* _Data entries_:
--- START ---

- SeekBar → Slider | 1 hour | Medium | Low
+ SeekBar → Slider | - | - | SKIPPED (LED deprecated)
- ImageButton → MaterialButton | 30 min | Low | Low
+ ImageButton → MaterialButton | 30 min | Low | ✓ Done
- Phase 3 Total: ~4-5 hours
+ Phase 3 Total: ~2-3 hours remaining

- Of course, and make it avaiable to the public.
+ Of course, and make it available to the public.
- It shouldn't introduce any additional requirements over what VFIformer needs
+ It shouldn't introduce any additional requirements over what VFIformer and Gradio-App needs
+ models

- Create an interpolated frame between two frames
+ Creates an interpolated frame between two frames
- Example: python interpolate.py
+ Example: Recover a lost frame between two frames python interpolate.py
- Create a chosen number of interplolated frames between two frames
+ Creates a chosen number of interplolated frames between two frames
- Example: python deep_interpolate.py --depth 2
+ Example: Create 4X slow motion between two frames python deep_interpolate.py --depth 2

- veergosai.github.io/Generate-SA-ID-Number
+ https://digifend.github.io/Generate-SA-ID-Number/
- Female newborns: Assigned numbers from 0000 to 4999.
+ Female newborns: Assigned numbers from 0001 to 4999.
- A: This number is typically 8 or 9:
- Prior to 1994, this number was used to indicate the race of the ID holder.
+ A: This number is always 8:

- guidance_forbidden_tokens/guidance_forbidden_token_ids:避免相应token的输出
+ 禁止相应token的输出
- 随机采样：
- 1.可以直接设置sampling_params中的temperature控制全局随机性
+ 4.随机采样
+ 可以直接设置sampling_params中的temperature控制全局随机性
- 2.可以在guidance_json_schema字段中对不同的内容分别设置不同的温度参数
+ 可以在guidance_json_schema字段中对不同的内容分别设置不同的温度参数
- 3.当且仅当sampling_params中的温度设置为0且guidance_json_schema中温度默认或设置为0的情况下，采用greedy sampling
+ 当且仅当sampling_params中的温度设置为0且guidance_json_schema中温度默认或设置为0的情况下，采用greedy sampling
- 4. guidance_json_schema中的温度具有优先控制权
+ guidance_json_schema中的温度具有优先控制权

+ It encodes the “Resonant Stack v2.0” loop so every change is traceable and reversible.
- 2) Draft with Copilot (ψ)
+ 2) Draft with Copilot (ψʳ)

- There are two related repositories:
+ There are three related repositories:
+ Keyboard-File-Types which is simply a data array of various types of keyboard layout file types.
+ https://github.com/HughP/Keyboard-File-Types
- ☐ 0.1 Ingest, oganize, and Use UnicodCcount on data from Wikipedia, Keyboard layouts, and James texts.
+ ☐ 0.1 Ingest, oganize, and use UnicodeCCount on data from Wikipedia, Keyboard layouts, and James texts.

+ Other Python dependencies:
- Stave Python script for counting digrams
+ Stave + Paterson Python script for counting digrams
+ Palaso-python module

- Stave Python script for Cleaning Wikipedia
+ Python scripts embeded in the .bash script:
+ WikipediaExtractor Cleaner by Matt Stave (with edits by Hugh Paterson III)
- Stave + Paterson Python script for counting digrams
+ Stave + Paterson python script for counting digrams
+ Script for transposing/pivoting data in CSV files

--- END ---

* _EXERCISE_:
Provide only the number of lines above that contain the word "counting".

* _ANSWER TO THIS PROBLEM_:
4